Writer: Aisling Foster
Director: Cherry Cookson
Reviewer: Karl O’Doherty
The story of the Russian crown jewels and the Irish underground government is one of the more interesting and fun ones to come out of the near impenetrable bleakness that generally surrounds the post 1916 years in Ireland. There are all the elements of a good political story with personality clashes, old ladies scorning governments, covert alliances and moral dubiousness abounding throughout.
In Luck Penny, Aisling Foster focuses on what happens after the main story has finished, when the jewels are being returned to Russia. Throughout the piece there are some enjoyable moments and good performances, but it’s certainly the story here rather than the execution that provides the majority of the play’s enjoyment.

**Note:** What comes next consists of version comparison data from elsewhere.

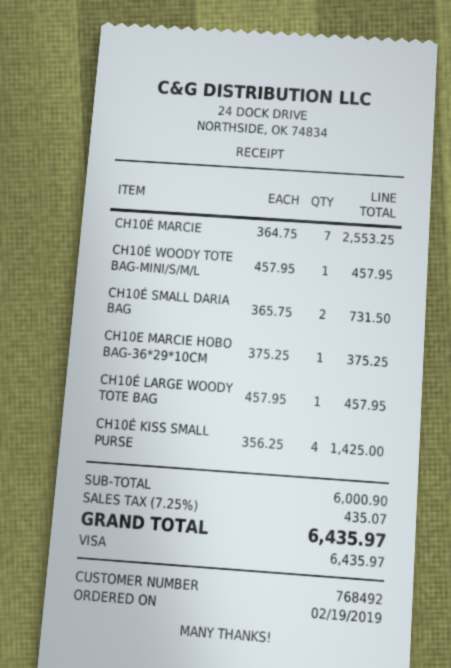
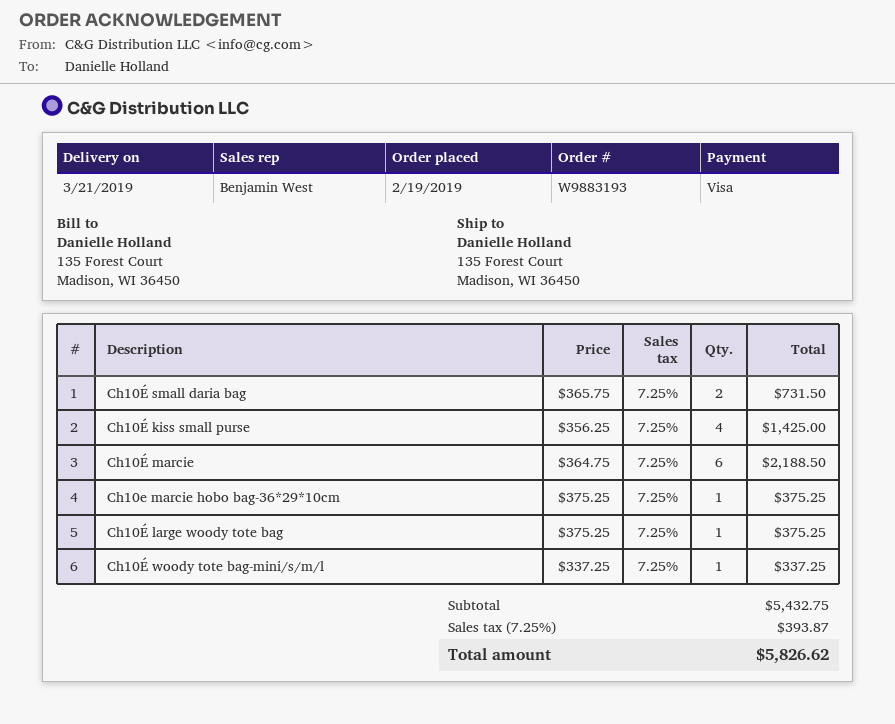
CH10É MARCIE: 7 x 364.75 = 2553.25 -> 6 x 364.75 = 2188.50
CH10É WOODY TOTE BAG-MINI/S/M/L: 1 x 457.95 = 457.95 -> 1 x 337.25 = 337.25
CH10É LARGE WOODY TOTE BAG: 1 x 457.95 = 457.95 -> 1 x 375.25 = 375.25
subtotal: 6000.90 -> 5432.75
tax: 7.25% = 435.07 -> 7.25% = 393.87
total: 6435.97 -> 5826.62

Dr. Brendan Regan is in Russia with the jewels the Russian government gave Ireland as collateral for a loan back in about 1920. His job is to return the jewels, get the money back from the Kremlin and get a receipt for it to prove the transaction took place. While in Moscow he experiences communist bureaucracy, government surveillance and blackmail and some odd relationships with the receptionist and two women in his state-run hotel. With that sort of description it’s clear there is room here for the play to be farcical, but instead it’s a relatively serious piece with quite a few quick-witted moments of levity thrown in for good balance.
The first half sets out a lot of background to the story with a lot of talking and not much action. So much so, at times, that the play’s momentum is basically non-existent. Despite the efforts of the script and cast, real movement is not really initiated in the first half and renders it feeling a bit procedural. The second half fares better with interest being kept up by a genuine curiosity regarding what will happen with the jewels and the Russians. Though Foster may have taken poetic license with the historical accuracy of the story of the jewels, the one she presents here is absorbing and engaging.
There are no real stand-out performances from anybody in the cast though each have moments where they let their talent shine. Peter Dineen as Dr. Regan gives the highlight of the play in a monologue where he rails against Éamon de Valera and delivers some powerful lines on trust, friendship, politics and morality which also provide the play’s dramatic turn. Foster’s writing is a lot stronger in some parts than others, where something political is being discussed or in Dineen’s monologue above for example, but does the job asked of it and takes the audience through the story. Unfortunately though, for all the talking there are some snagging segues and rhythmical interruptions that disrupt the play’s flow.
Throughout the piece there is something a little unusual in the tone used, in the language and in the direction. Both Foster and director Cherry Cookson are experienced veterans of radio theatre, as are some of the cast (notably Mark Straker) and this experience comes through here. A result of this is that as a piece of live theatre it lacks a spark.However, this would be a pleasant enough play for Afternoon Drama on Radio 4.